Anyone who’s ever gotten one of those email alerts for a “company-wide meeting today at 4 – mandatory” knows the feeling of dread in the pit of the stomach.
You know there’s news, and it’s probably bad news.
And you can tell from the scared-rabbit looks on your employees’ faces that you’re going to have to cope with the panicked fall-out.
Situations like this are inevitable. But we can go into them prepared by adopting some strategies to get our teams through the bad news.
Here are 8 ways to lessen the pain (and the drama that often follows):
1) Let Them Complain – A Little
There’s no use rehashing the bad news over and over if nothing can change it. The only thing that can change is your team’s outlook.
Say the company announced a hiring freeze – and you know your staff already feels overworked. Their frustration levels are probably sky-high at this point, so allowing them to vocalize can at least ease some of the tension.
Listen to their concerns and don’t belittle them.
Acknowledge that the news doesn’t help, but remind them to take a realistic view of the situation: “We’ve been down this road, and we’re making do with fewer people pretty well for now. But I get your frustration.”
Just an acknowledgment of their angst can help defuse it.
2) Paint The Big Picture
Getting your team to honestly consider the impact the situation has on them can dispel concerns. It helps them understand on a practical level what the news really means for them and that it might not be as bad as they think.

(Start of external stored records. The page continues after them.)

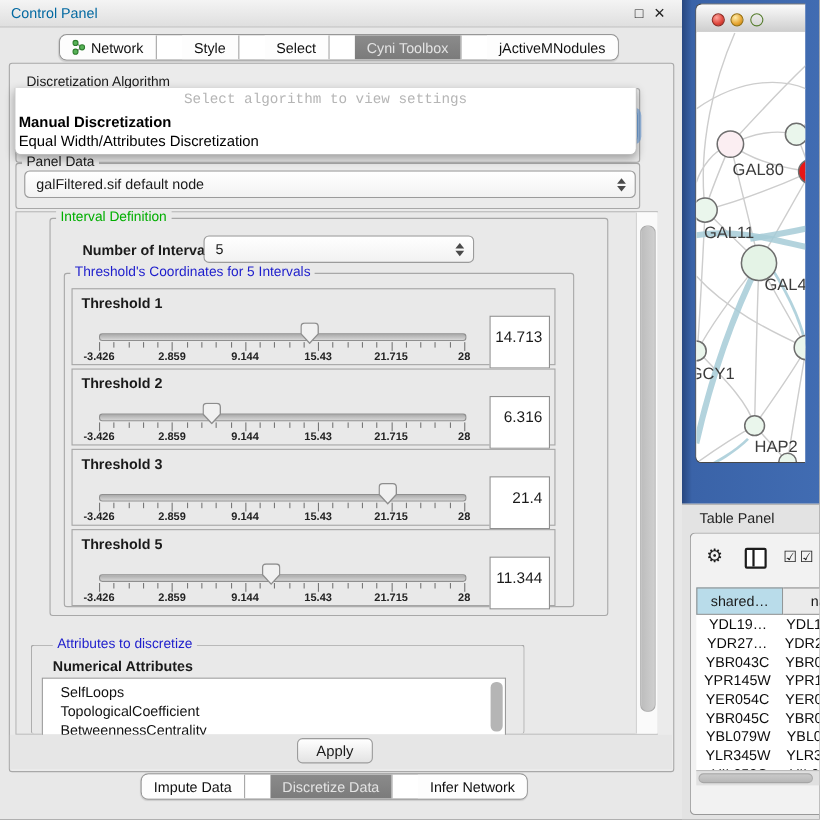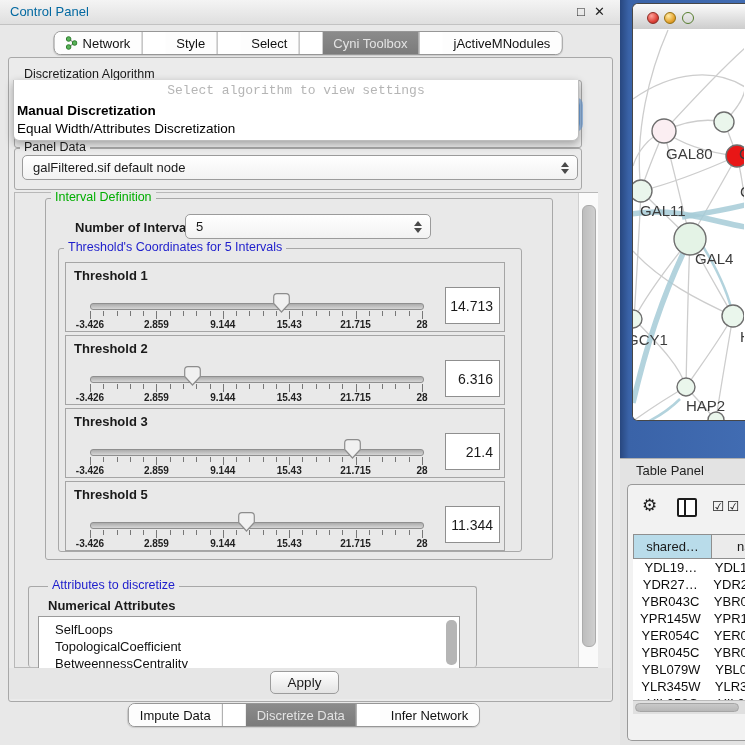--- a/index.html
+++ b/index.html
@@ -60,34 +60,34 @@
   .thr-panel{position:absolute;left:65px;width:440px;height:70px;border:1px solid #a5a5a5;
              background:#e9e9e9;box-sizing:border-box;}
   .thr-label{position:absolute;left:8px;top:5px;font-weight:bold;font-size:13px;}
   .sl-track{position:absolute;left:24px;top:40px;width:332px;height:5px;border-radius:3px;
             background:linear-gradient(#ababab,#d6d6d6);border:1px solid #8f8f8f;}
   .sl-thumb{position:absolute;top:30px;width:17px;height:20px;}
   .tickrow{position:absolute;left:24px;top:48px;width:332px;height:10px;}
   .tick{position:absolute;top:0;width:1px;background:#777;}
   .ticklabel{position:absolute;top:56px;font-size:10px;font-weight:bold;color:#222;
              transform:translateX(-50%);white-space:nowrap;}
-  .valbox{position:absolute;left:379px;top:24px;width:55px;height:37px;background:#fff;
+  .valbox{position:absolute;left:379px;top:24px;width:55px;height:48px;background:#fff;
           border:1px solid #8f8f8f;font-size:14px;text-align:right;line-height:36px;
           padding-right:6px;box-sizing:border-box;}
 
   .listbox{background:#fff;border:1px solid #9a9a9a;overflow:hidden;}
   .listitem{font-size:13px;line-height:17px;padding-left:16px;color:#111;white-space:nowrap;}
 
   .btn{background:linear-gradient(#ffffff,#e3e3e3);border:1px solid #9c9c9c;border-radius:5px;
        font-size:13.5px;display:flex;align-items:center;justify-content:center;}
 
   
   .desktop-blue{left:620px;top:0;width:125px;height:458px;
                 background:linear-gradient(90deg,#28477f 0px,#3a63a8 9px,#416cb2 100%);}
-  .netwin{left:632px;top:3px;width:113px;height:418px;background:#fff;
+  .netwin{left:632px;top:3px;width:100px;height:418px;background:#fff;
           border:1px solid #474747;border-right:none;border-radius:6px 0 0 6px;overflow:hidden;box-sizing:border-box;}
   .netwin-titlebar{position:absolute;left:0;top:0;right:0;height:25px;
                    background:linear-gradient(#fbfbfb,#cdcdcd);border-bottom:1px solid #9a9a9a;}
   .tl{position:absolute;top:8px;width:12px;height:12px;border-radius:50%;box-sizing:border-box;}
   .tl.red{background:radial-gradient(circle at 35% 30%,#ffa39b,#dd4238 62%,#a32a22);border:1px solid #8c2b24;}
   .tl.yel{background:radial-gradient(circle at 35% 30%,#ffeCA8,#e5a32f 62%,#b67a12);border:1px solid #96700f;}
   .tl.grn{background:radial-gradient(circle at 35% 30%,#d8f2b0,#83b548 62%,#577f2c;);border:1px solid #567d2e;}
   .netcanvas{position:absolute;left:0;top:25px;right:0;bottom:0;background:#fff;}
 
   .tp-strip{left:620px;top:458px;width:125px;height:287px;background:#e3e3e3;border-top:1px solid #b0b0b0;}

As in the above example, get them to ask some questions:
- Are there ways we can help each other work better together?
- What’s worked in the past when we had staffing shortages?
- What can we change or do now since we know we won’t get more staff?
Offer ideas about how to turn the situation around, or at least minimize any damage.
3) Open Up
Tough times are worse when information is scarce.
Tell everyone everything you can, within reason, that will affect them. A series of brief conversations can have more impact than one long talk.
They’ll feel better knowing you’re willing to be honest about the situation, which goes a long way to ease fears.
4) Get Their Take On Things
All employees want their opinions to be valued.
By asking “What’s your feeling about this news?” or “Tell me what’s bothering you most,” team members will feel you take their concerns seriously and welcome their opinions.
If you can, pose this question to employees individually if you think the bad news affects them directly (for example, if a hiring freeze affects a promotion).
This will spark dialogue about concerns that need to be hashed out.
5) Refocus On Your Team’s Main Goals
When stormy winds blow, purpose fuels grit.
Leadership coach Joel Garfinkle recommends injecting optimism into your team’s psyche through some small but effective questions:
- “What do we need to get done?” This helps the team focus on a common vision. This question reveals areas where your employees lack confidence and problems that should be addressed. It also helps redefine their goals and encourages them to work around the bad news.
- “What can I do better?” In this case “I” means “you.” Take the step of asking your team if there’s anything YOU can do to make the situation better. Even if no one comes up with anything, it reinforces the idea that you’re in the same boat with them. And employees notice that.
6) Reinforce Your Appreciation
It’s easy to say “thanks,” but getting specific reinforces to employees that you truly appreciate their efforts day to day.
Point out things they’ve done that you’re thankful for, even basic stuff like regularly meeting deadlines. Yes, you know it’s their job, but their commitment to it earns some credit, especially if they’ve been steady during not-so-good circumstances.
7) Turn To Your Optimists For Help
It’s easy to focus on critics and complainers and forget about those who are small points of light in bad news situations.
They’re the ones who are the most easy-going, upbeat and engaged. Enlist their support to keep morale up and work running smoothly following bad news. A positive outlook is catching, after all. So in the same vein …
8) Deal With The Naysayers In Private
Bad news affects your entire team, but that doesn’t mean employees all respond in the same way. Resist the urge to correct the whole team when only a few take a negative attitude.
For those employees who can’t seem to drop those attitudes, take them aside and tell them that while you understand the situation isn’t good, it’s still up to them to do their jobs well and remain dedicated.
You don’t want their cynicism to infect the rest of the team.